Data records>
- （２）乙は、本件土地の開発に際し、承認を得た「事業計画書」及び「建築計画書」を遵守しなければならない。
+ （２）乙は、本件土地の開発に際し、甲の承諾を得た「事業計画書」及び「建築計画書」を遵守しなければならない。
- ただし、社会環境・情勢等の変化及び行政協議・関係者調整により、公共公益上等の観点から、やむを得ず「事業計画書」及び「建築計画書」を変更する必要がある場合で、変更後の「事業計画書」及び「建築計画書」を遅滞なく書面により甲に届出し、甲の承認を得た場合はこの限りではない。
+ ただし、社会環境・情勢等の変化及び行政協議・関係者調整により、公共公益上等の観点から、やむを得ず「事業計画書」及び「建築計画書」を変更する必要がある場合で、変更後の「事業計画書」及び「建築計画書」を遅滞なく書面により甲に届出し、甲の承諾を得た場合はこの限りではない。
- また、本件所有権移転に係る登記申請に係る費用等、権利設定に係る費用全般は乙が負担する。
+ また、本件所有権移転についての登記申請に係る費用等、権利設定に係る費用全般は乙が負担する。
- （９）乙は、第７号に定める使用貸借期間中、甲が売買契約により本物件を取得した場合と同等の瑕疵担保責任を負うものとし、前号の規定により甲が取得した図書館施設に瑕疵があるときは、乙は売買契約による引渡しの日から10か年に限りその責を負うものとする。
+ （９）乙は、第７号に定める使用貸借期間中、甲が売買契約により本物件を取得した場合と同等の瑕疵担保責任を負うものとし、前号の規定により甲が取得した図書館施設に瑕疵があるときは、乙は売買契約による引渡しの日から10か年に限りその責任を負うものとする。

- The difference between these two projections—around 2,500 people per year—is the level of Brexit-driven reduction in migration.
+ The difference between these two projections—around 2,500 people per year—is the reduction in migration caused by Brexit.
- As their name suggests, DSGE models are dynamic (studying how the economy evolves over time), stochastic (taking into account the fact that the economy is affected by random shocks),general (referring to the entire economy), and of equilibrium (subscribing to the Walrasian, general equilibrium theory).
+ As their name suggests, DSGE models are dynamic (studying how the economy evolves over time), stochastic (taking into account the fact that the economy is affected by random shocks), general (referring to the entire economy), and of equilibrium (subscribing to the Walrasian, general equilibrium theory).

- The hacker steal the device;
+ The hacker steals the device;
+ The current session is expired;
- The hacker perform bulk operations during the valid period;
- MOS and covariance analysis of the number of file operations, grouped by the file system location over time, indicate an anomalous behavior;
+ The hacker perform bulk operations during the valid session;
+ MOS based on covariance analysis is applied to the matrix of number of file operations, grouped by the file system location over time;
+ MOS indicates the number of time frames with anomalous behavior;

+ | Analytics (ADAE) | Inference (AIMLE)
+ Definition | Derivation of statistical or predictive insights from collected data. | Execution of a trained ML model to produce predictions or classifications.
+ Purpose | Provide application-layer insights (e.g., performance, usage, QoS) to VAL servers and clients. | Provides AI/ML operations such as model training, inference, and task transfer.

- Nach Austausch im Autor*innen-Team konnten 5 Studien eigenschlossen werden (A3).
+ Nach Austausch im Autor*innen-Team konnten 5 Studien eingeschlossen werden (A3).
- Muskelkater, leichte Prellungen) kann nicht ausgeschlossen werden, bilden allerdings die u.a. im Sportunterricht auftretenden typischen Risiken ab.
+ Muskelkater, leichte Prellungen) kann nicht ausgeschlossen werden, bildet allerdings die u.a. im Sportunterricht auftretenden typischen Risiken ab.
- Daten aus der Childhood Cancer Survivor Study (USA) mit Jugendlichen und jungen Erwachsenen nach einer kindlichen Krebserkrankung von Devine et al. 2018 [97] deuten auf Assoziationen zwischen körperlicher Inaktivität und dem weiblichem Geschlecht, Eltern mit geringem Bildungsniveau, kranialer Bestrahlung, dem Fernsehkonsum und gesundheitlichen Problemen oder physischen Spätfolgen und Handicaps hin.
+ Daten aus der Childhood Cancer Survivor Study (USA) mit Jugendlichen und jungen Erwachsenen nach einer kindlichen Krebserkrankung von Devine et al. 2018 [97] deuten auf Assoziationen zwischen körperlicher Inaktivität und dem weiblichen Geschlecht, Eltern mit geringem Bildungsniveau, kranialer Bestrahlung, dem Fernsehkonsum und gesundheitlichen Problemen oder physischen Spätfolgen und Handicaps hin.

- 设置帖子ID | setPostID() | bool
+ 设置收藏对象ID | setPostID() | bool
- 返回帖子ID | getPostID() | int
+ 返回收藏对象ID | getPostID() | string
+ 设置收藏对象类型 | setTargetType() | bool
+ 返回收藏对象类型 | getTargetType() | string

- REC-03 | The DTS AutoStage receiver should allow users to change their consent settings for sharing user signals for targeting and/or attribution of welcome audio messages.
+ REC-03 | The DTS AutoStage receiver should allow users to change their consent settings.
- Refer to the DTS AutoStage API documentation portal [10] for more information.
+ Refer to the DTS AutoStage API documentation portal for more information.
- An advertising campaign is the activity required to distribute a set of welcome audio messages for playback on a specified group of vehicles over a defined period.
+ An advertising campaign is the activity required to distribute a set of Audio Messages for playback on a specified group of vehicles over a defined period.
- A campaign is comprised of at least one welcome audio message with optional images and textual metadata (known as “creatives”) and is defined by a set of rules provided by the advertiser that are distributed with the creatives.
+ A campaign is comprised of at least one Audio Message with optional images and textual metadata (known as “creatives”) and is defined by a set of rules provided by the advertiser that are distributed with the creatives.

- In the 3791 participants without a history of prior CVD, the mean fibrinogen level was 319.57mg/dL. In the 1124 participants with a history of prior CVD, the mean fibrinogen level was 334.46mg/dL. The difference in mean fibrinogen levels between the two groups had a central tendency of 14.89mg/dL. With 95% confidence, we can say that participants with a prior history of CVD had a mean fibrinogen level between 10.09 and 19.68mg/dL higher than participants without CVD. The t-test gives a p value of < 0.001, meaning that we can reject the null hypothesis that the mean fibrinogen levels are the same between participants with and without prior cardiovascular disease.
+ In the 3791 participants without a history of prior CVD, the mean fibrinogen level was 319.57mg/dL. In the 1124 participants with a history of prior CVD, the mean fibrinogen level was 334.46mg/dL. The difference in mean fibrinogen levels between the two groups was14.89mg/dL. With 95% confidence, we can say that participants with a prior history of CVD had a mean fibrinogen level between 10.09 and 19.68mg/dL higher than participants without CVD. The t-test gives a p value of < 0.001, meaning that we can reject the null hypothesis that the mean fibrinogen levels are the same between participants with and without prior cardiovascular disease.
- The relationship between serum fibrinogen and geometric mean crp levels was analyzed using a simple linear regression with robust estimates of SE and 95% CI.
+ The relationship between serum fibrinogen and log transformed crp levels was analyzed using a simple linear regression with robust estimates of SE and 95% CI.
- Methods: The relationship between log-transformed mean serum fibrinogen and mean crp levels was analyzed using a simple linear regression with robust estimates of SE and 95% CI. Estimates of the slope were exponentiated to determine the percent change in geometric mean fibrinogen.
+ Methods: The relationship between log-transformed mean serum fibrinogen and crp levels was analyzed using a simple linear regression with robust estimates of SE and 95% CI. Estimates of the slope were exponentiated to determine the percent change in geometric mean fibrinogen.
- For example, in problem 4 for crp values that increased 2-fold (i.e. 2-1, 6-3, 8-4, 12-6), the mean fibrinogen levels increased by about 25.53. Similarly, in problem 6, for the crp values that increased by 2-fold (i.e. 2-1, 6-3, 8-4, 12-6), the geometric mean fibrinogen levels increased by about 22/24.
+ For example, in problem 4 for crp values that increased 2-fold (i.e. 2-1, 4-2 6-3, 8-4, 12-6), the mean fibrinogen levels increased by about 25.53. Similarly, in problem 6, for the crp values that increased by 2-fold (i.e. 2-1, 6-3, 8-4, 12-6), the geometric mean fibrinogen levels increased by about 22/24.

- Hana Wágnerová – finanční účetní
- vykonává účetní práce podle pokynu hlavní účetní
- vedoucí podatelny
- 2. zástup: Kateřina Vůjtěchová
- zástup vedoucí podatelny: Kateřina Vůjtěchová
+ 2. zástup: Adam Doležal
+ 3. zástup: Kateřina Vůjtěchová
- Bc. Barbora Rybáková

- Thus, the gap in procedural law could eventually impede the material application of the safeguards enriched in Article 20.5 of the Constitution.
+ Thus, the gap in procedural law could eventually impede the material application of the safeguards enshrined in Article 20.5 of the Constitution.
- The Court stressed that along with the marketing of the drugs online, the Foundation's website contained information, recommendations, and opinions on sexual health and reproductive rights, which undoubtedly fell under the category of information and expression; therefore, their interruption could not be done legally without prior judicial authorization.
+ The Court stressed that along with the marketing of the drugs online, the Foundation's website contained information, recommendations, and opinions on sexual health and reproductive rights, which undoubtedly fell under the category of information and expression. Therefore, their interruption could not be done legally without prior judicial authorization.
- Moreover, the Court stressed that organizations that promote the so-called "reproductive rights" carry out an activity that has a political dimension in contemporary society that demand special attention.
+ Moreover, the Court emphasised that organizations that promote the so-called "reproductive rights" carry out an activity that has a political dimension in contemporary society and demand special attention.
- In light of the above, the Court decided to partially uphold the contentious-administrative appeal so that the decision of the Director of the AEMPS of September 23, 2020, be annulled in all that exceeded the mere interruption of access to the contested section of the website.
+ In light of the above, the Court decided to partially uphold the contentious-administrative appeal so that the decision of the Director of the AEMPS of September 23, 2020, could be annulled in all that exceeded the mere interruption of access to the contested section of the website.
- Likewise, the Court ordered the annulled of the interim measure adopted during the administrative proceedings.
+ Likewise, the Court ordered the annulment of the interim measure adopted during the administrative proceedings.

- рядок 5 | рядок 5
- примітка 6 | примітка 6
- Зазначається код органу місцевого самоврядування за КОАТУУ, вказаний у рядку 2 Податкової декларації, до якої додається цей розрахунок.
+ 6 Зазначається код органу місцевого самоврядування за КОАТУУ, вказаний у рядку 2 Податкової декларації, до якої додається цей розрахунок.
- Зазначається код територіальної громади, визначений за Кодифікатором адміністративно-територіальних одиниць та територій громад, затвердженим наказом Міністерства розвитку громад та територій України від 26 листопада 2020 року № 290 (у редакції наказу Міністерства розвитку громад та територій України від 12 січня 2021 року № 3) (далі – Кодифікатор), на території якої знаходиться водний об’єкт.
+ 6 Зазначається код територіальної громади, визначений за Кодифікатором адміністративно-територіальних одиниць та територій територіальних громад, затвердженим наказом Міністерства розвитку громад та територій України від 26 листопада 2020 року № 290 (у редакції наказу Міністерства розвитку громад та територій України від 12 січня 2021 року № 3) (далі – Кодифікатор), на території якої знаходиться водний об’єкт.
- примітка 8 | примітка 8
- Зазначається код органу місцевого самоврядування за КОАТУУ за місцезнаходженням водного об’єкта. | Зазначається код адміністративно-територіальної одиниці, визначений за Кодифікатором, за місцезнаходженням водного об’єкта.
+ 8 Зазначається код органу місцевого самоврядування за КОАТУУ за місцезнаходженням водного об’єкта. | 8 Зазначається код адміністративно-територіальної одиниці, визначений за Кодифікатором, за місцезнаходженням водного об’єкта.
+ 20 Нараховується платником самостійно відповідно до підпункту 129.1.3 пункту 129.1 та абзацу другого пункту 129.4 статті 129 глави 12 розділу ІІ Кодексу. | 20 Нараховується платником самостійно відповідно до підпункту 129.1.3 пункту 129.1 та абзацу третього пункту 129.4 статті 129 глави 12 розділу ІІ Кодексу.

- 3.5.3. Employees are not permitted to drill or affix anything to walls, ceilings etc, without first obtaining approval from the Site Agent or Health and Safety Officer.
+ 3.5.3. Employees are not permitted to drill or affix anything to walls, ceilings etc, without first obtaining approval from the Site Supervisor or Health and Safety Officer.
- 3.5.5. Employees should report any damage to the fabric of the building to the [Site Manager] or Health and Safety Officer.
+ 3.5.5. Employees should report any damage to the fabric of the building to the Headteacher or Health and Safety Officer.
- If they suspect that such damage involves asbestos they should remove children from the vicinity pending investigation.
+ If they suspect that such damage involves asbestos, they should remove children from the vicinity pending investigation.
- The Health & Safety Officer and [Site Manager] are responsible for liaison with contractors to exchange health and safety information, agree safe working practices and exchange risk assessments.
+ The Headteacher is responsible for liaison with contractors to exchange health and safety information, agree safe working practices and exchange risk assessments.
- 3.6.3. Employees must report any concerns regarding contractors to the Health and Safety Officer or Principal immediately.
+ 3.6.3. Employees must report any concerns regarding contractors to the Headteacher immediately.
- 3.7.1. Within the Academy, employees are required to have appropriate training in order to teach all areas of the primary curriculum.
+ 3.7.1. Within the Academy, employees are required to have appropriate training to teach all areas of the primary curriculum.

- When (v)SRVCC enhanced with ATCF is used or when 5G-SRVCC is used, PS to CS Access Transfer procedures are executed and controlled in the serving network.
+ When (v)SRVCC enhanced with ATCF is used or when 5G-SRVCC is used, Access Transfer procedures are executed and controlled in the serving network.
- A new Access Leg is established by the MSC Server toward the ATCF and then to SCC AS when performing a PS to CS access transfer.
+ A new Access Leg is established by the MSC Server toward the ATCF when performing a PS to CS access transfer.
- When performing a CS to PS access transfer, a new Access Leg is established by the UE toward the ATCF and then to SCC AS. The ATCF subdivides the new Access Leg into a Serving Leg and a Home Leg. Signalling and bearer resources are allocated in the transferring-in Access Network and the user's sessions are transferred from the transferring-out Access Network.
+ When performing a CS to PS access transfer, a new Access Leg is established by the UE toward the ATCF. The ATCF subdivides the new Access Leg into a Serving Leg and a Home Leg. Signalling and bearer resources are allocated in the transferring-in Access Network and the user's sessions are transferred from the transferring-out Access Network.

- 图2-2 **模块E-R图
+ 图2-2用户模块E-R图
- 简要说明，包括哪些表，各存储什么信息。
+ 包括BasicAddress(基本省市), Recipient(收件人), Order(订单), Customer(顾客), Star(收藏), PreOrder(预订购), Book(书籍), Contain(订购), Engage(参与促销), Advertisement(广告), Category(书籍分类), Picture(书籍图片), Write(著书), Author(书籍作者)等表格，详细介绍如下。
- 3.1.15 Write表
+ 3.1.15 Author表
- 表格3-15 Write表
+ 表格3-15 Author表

Task to carry out>
Nothing but an exact copy of the lines from the start of the entries through the line containing "random shocks), general" belongs in the response.

Exercise result>
- （２）乙は、本件土地の開発に際し、承認を得た「事業計画書」及び「建築計画書」を遵守しなければならない。
+ （２）乙は、本件土地の開発に際し、甲の承諾を得た「事業計画書」及び「建築計画書」を遵守しなければならない。
- ただし、社会環境・情勢等の変化及び行政協議・関係者調整により、公共公益上等の観点から、やむを得ず「事業計画書」及び「建築計画書」を変更する必要がある場合で、変更後の「事業計画書」及び「建築計画書」を遅滞なく書面により甲に届出し、甲の承認を得た場合はこの限りではない。
+ ただし、社会環境・情勢等の変化及び行政協議・関係者調整により、公共公益上等の観点から、やむを得ず「事業計画書」及び「建築計画書」を変更する必要がある場合で、変更後の「事業計画書」及び「建築計画書」を遅滞なく書面により甲に届出し、甲の承諾を得た場合はこの限りではない。
- また、本件所有権移転に係る登記申請に係る費用等、権利設定に係る費用全般は乙が負担する。
+ また、本件所有権移転についての登記申請に係る費用等、権利設定に係る費用全般は乙が負担する。
- （９）乙は、第７号に定める使用貸借期間中、甲が売買契約により本物件を取得した場合と同等の瑕疵担保責任を負うものとし、前号の規定により甲が取得した図書館施設に瑕疵があるときは、乙は売買契約による引渡しの日から10か年に限りその責を負うものとする。
+ （９）乙は、第７号に定める使用貸借期間中、甲が売買契約により本物件を取得した場合と同等の瑕疵担保責任を負うものとし、前号の規定により甲が取得した図書館施設に瑕疵があるときは、乙は売買契約による引渡しの日から10か年に限りその責任を負うものとする。

- The difference between these two projections—around 2,500 people per year—is the level of Brexit-driven reduction in migration.
+ The difference between these two projections—around 2,500 people per year—is the reduction in migration caused by Brexit.
- As their name suggests, DSGE models are dynamic (studying how the economy evolves over time), stochastic (taking into account the fact that the economy is affected by random shocks),general (referring to the entire economy), and of equilibrium (subscribing to the Walrasian, general equilibrium theory).
+ As their name suggests, DSGE models are dynamic (studying how the economy evolves over time), stochastic (taking into account the fact that the economy is affected by random shocks), general (referring to the entire economy), and of equilibrium (subscribing to the Walrasian, general equilibrium theory).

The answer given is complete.